If Mrs. Roosevelt had one political speciality, it was youth. And from a politician's point of view, youth is important because it is
going to have votes and is going to vote a long time, while many of the soundest party voters are old or, indeed, dead. But although it is very necessary to cultivate youth, it is hard to do so ; for the young, if gullible in some ways, are shrewd enough in others, and they are especially good at seeing through the personal ambitions of politicians. They did not see through Mrs. Roosevelt, since there was nothing to see through to ; no hidden ambition, no desire to pull a fast one on some rival—just sympathy, just a desire to help, just, perhaps, a memory of a not very happy youth, for thcre are
more ways than one of being under-privileged. And Mrs. Roosevelt
not merely wanted to help materially, she wanted to help by candour. When Communist stooges protested against the war-mongers in the White House who were fomenting the war on the only front then in existence, in Britain, Mrs. Roosevelt spoke her vigorous mind to her fractious and factious young people. They may not have liked it, but their parents did.

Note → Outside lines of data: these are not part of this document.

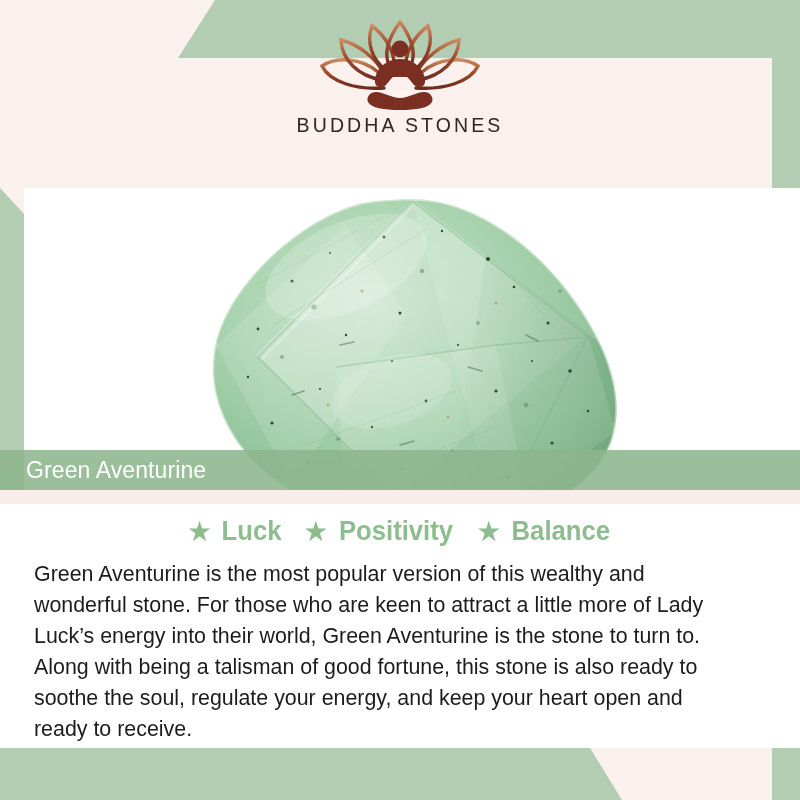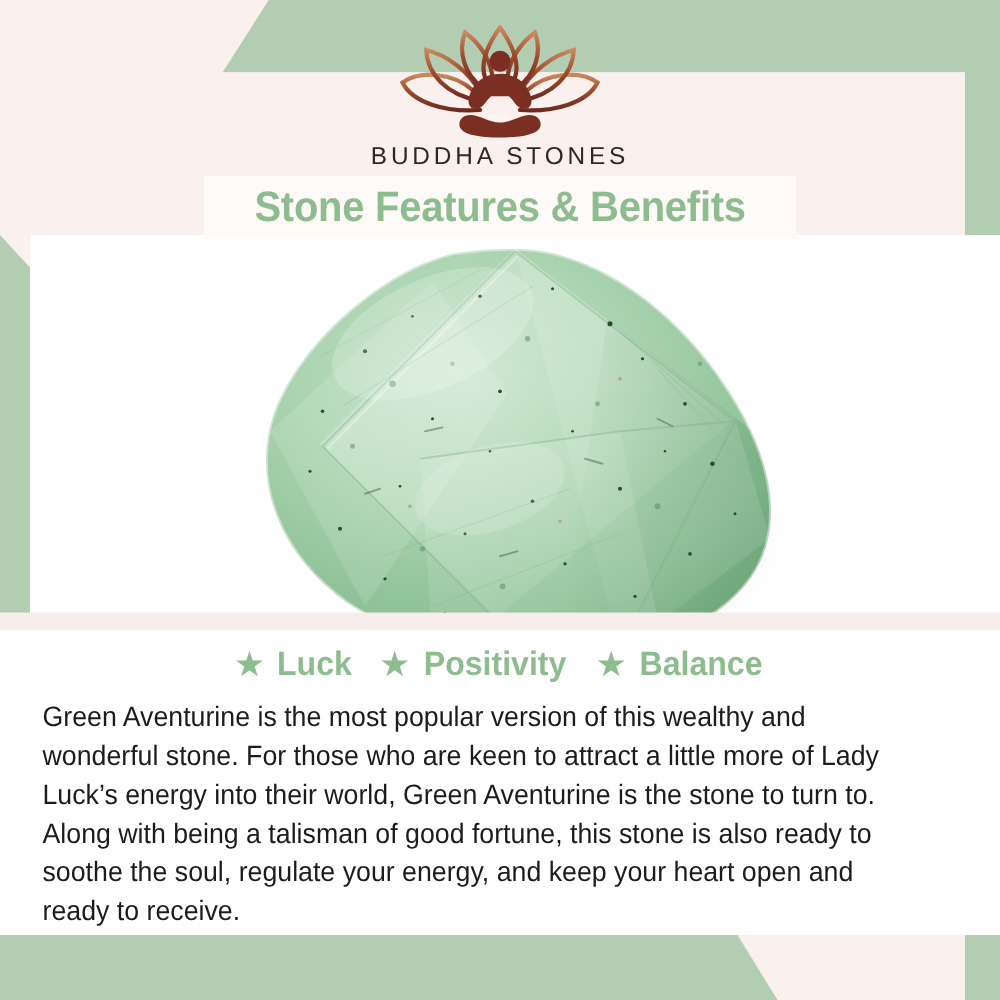--- a/index.html
+++ b/index.html
@@ -378,24 +378,24 @@
                C272 4, 330 42, 372 96
                C410 146, 428 196, 418 238
                C406 288, 348 322, 276 329
                C206 335, 128 320, 80 286
                C30 250, 8 196, 20 146
                C34 88, 106 22, 166 8
                C182 5, 200 4, 216 4 Z" fill="none" stroke="#ffffff" stroke-width="3" opacity="0.45"></path>
     </svg>
   </div>
 
-  <div class="title-band">
-    <div class="title-text">Stone Features &amp; Benefits</div>
+
+  <div class="name-bar">
+    <div class="name-bar-text">Green Aventurine</div>
   </div>
-
 
   <div class="strip-pink"></div>
   <div class="content">
 
     <div class="benefits">
       <div class="benefit">
         <span class="star">★</span>
         <span class="label">Luck</span>
       </div>
       <div class="benefit">

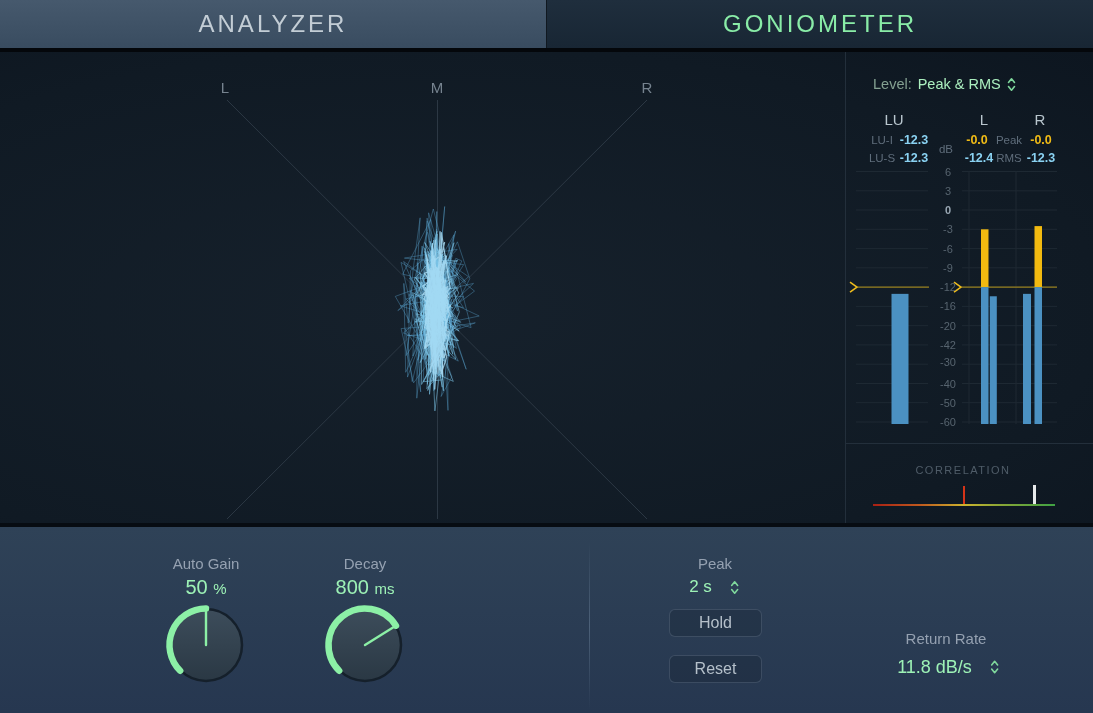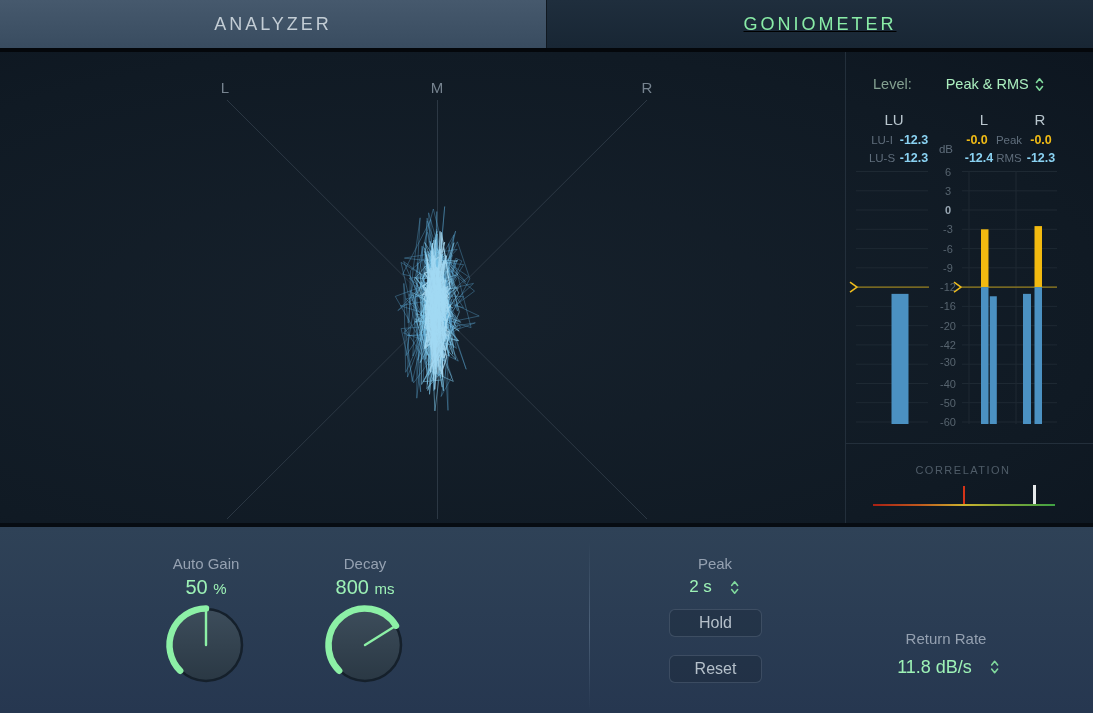--- a/index.html
+++ b/index.html
@@ -4,39 +4,39 @@
 <style>
   html,body{margin:0;padding:0;background:#05080c;}
   body{width:1093px;height:713px;overflow:hidden;font-family:"Liberation Sans",sans-serif;
        -webkit-font-smoothing:antialiased;}
   .app{position:relative;width:1093px;height:713px;background:#0a0f15;}
 
   
   .tabbar{position:absolute;left:0;top:0;width:1093px;height:48px;display:flex;}
   .tab{flex:1;display:flex;align-items:center;justify-content:center;cursor:default;}
   .tab-analyzer{background:linear-gradient(#46596d,#394c60);border-right:1px solid #101820;}
-  .tab-gonio{background:linear-gradient(#1f2e3d,#182634);text-decoration:underline;}
-  .tab-label{font-size:18px;letter-spacing:3px;color:#c3cdd5;}
+  .tab-gonio{background:linear-gradient(#1f2e3d,#182634);}
+  .tab-label{font-size:24px;letter-spacing:3px;color:#c3cdd5;}
   .tab-gonio .tab-label{color:#89eca7;}
   .tabbar-seam{position:absolute;left:0;top:48px;width:1093px;height:4px;background:#04070b;}
 
   
   .display{position:absolute;left:0;top:52px;width:1093px;height:471px;
            background:radial-gradient(ellipse at 40% 55%, #16212c 0%, #101a24 72%, #0d1620 100%);}
   #dsvg{position:absolute;left:0;top:0;}
   .axis-label{position:absolute;transform:translate(-50%,-50%);font-size:15px;color:#76838f;}
 
   .meter-panel{position:absolute;left:845px;top:0;width:248px;height:471px;
                border-left:1px solid #232f3b;}
   .meter-divider{position:absolute;left:845px;top:391px;width:248px;height:1px;background:#232f3b;}
 
   .level-row{position:absolute;left:873px;top:24px;display:flex;align-items:center;gap:6px;
              font-size:14.5px;cursor:default;}
   .level-label{color:#84a091;}
-  .level-value{color:#abefbf;margin-left:28px;}
+  .level-value{color:#abefbf;}
 
   .mtxt{position:absolute;transform:translate(-50%,-50%);white-space:nowrap;}
   .m-header{font-size:15px;color:#b9c6ce;}
   .m-small{font-size:11.5px;color:#5f6d7b;}
   .m-blue{font-size:12.5px;font-weight:bold;color:#8ad2f2;}
   .m-yellow{font-size:12.5px;font-weight:bold;color:#f0bb16;}
   .tick-label{position:absolute;transform:translate(-50%,-50%);font-size:11px;color:#57646f;}
   .tick-zero{color:#98a6b2;font-weight:bold;}
 
   .corr-label{position:absolute;transform:translate(-50%,-50%);font-size:11px;letter-spacing:1.5px;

For all the social .aims and achievements of the New Deal, Mrs. Roosevelt is a campaigner and for her fellow- workers a symbol. The politicians, the real politicians, no longer sneer, though they may grumble. I have once or twice made the experiment of suggesting possible presidential names to various practical politicians of the "get out the vote school." All of the male New Dealers leave them cold. "Couldn't carry his own precinct" is a fairly standard comment. "But, then, who have you got for 1944 or whenever F. D. R. finally retires? What about
Mrs. Roosevelt?" And there has more than once come into the computing eyes of these statesmen a look that is not hope, not fear, but rather speculative wonder. I don't expect Mrs. Roosevelt to enter the White House in her own right, but odder things have happened—not much odder, perhaps, but odder all the same.
And if it ever came about, it would be because Mrs. Roosevelt has never played politics or for her own hand. No wonder the regulars do not lotow what to make of her, any more than " nice " people did or, perhaps, do.